What the hell is going on here? “What do you remember?”
“Needles . . . They stuck so many needles in me. Hundreds and hundreds of needles. They gave me drugs. They shut down my brain. They thought it would stay inside me that way. The doctors thought it would sleep forever, but it dreamed the whole time. Such terrible dreams . . .” The young man shuddered, and that seemed to rouse him from his haze. “I’ve got to find her. Help me find her, mister. I have to know she’s safe. In the dreams, he showed me over and over what he would do to her. That’s how he woke me up. I’ve got to get to her before he does. Help me find her, then I can put him back to sleep. I can’t rest until I know she’s safe.”
He’d mentioned finding someone last time. “Who?”
It was as if he didn’t hear me. “He wants you to die here. You’ve crossed into his world. I’ll try to make a door for you and your pals to go back through. I won’t be able to do that for too many more times now that he’s awake. He gets stronger, then he rests and comes back again. The stronger he gets, the more the worlds will blur together. I’ll make you a door home, but promise you’ll help me first.”
What choice did I have? “Okay. I promise.” The darkness parted just a bit more. The place I’d just been standing was ahead, shimmering as if it were under water.
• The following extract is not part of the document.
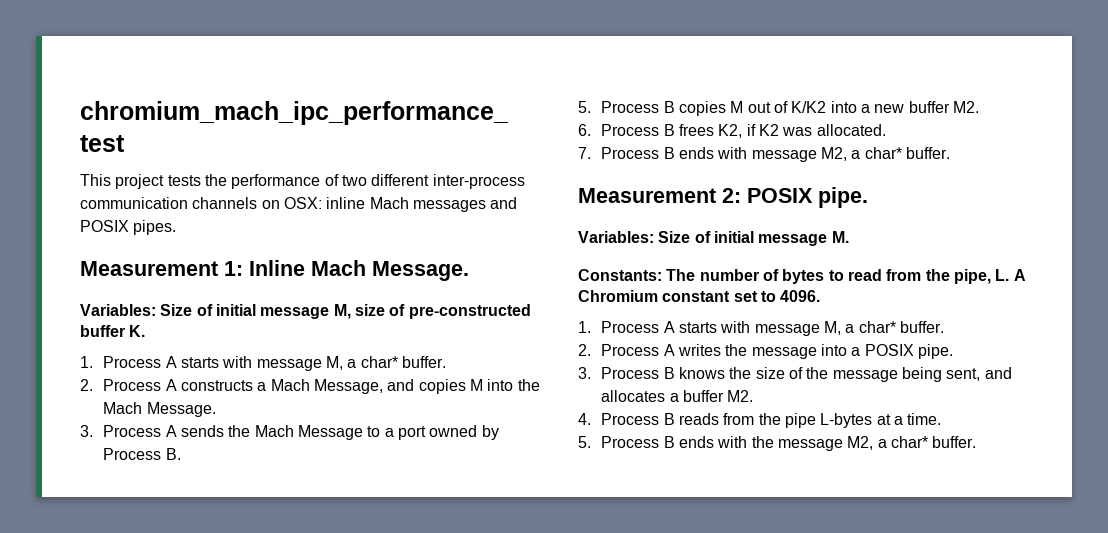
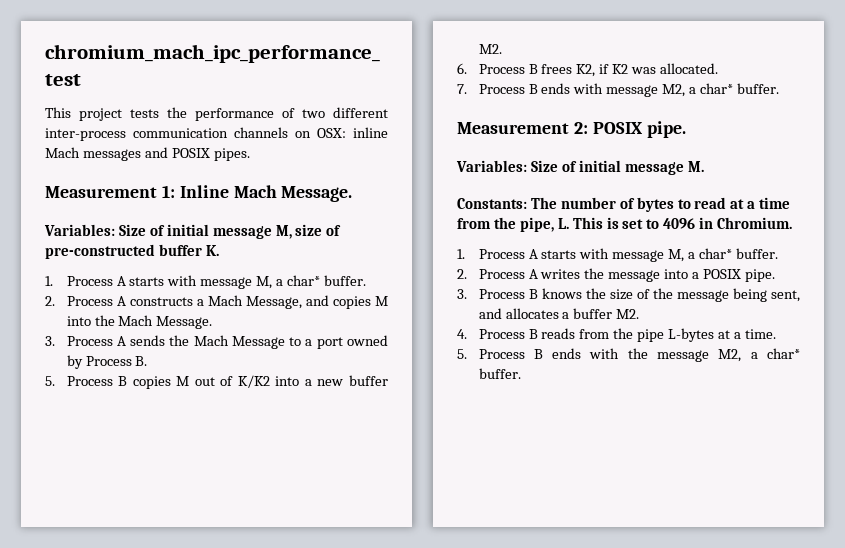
(882, 275) none -> [730,197,791,209] at a time
[1013,269,1026,281] [578,290,821,302] A Chromium constant set to 4096. -> [572,217,793,229] This is set to 4096 in Chromium.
I took a step toward it, fearful that what felt like solid ground beneath my feet would disappear at any moment, then another step, and another. The light grew closer. “Th
is woman I’m supposed to find, what’s her name?” Then I realized that the light was fading, and soon I would be left in the darkness, trapped. There was no time. “Shit.” I ran for it. As I moved past the young man, it was like being struck by an arctic wind, the cold was so piercing.
One freezing hand reached for me but it passed through my arm as if there was nothing there. The cold threatened to overpower me. “I remember something important. Topaz! Look at topaz!” he begged.
And then I was back in the light.
Turning around, there was nothing but the blood-smeared high school. The empty black was gone.
Another bloodcurdling scream brought me back to reality.
It was as if no time had passed at all, and I caught up to Tanya and Edward in a few seconds. Just ahead, Trip rounded one last corner and skidded to a stop.
I caught up. There was a mob of zombies waiting for us. Their clothing was ripped, red with fresh blood, there was a janitor, teachers and parents, but most of them were just normal kids. They were all focused on trying to get into a classroom, smashing themselves over and over against the splintering door. There were interior windows; those were cracked, held together only by the wire mesh inside, but the zombies were slowly pushing their way in. The screams were coming from inside the classroom. The zombies had heard the squeak of Trip’s boots and their heads snapped around automatically, dead, glassy eyes fixated on him.
“This time I’ve got a gun,” Trip said. The zombies started toward us. “And I know how to use it.” Then he went to town. The first zombie caught a .45 right in the eye. The next two were going down before the brains of the first one had even splattered against the floor. The impact of the bullets made more noise than the firing of the suppressed KRISS. Brass tinkled across the floor.